• Work task
Work out how many lines of the data hold the string "white", and reply with that number alone.

Items from a dataset

◇ ◇ ◇ ◇ ◇ ◇ ◇

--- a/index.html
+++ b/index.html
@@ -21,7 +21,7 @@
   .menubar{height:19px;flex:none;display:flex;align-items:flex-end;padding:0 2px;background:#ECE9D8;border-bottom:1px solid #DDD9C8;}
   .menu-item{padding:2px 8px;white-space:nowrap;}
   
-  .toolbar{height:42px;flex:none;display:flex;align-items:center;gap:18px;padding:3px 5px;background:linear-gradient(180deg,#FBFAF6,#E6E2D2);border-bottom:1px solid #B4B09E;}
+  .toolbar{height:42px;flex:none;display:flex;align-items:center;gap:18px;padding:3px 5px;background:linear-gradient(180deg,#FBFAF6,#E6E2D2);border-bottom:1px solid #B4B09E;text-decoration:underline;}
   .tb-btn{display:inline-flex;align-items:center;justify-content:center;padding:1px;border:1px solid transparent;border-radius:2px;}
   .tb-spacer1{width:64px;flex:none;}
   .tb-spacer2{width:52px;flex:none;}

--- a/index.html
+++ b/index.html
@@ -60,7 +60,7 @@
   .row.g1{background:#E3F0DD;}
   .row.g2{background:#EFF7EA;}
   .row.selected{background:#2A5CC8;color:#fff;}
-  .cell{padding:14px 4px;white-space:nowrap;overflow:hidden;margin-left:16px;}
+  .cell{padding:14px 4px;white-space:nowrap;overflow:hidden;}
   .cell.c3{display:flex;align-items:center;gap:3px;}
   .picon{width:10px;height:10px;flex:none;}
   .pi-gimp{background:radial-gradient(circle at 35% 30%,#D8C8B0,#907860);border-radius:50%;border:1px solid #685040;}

◇ ◇ ◇ ◇ ◇ ◇ ◇

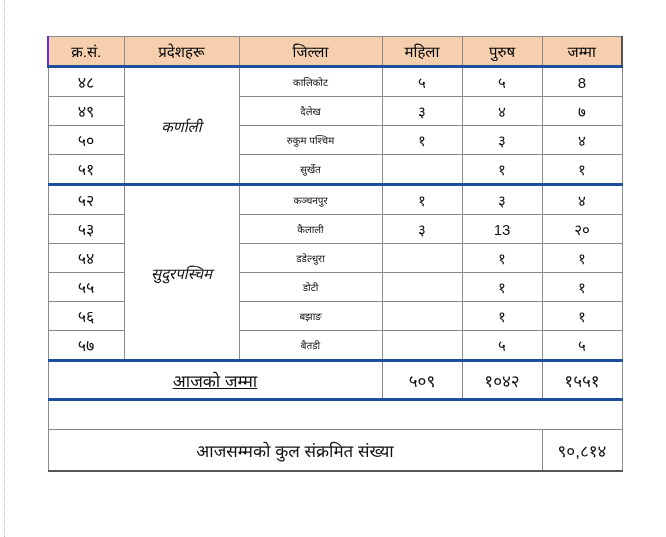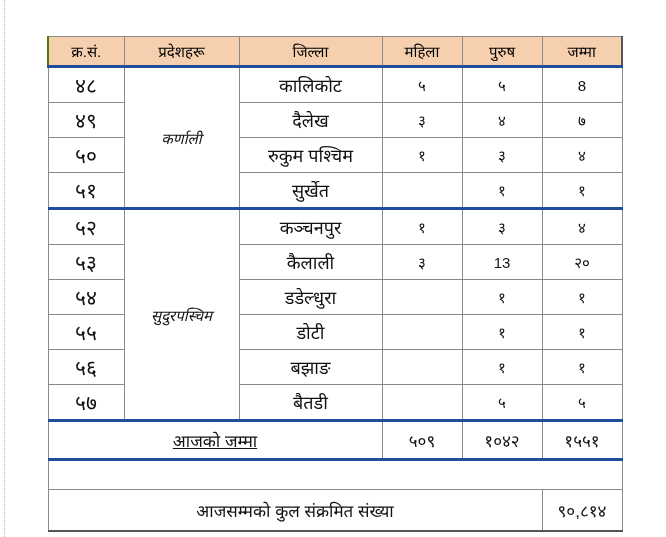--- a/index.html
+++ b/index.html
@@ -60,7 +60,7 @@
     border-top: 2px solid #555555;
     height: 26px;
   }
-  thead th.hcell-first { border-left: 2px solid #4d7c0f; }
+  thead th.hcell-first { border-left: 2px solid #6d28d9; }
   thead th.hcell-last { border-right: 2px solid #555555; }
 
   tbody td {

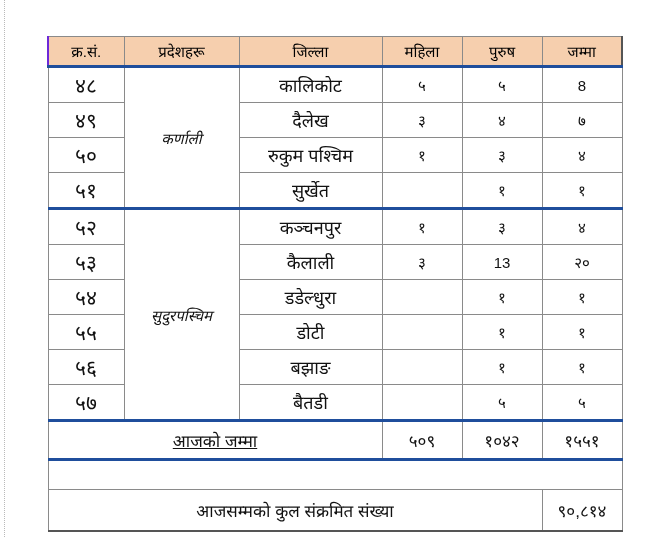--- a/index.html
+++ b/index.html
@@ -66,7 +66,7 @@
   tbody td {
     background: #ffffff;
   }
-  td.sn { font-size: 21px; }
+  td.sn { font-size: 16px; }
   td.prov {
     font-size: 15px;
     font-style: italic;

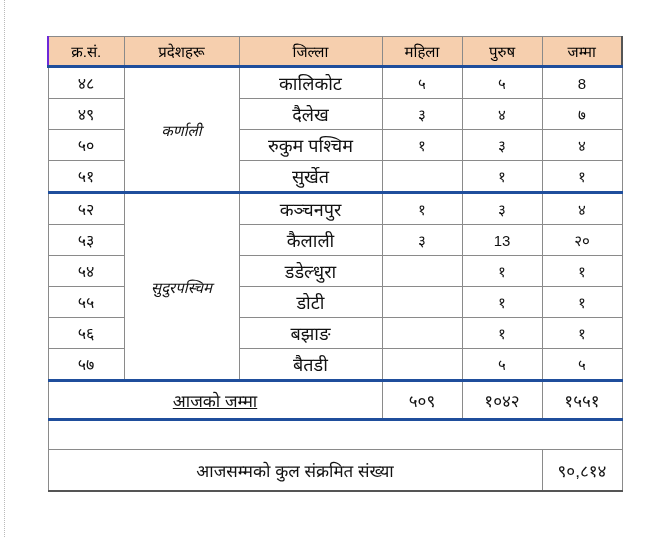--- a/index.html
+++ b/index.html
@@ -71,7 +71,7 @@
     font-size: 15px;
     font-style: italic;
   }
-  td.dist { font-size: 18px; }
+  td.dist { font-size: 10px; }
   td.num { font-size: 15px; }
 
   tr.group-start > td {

◇ ◇ ◇ ◇ ◇ ◇ ◇

• Problem solution
3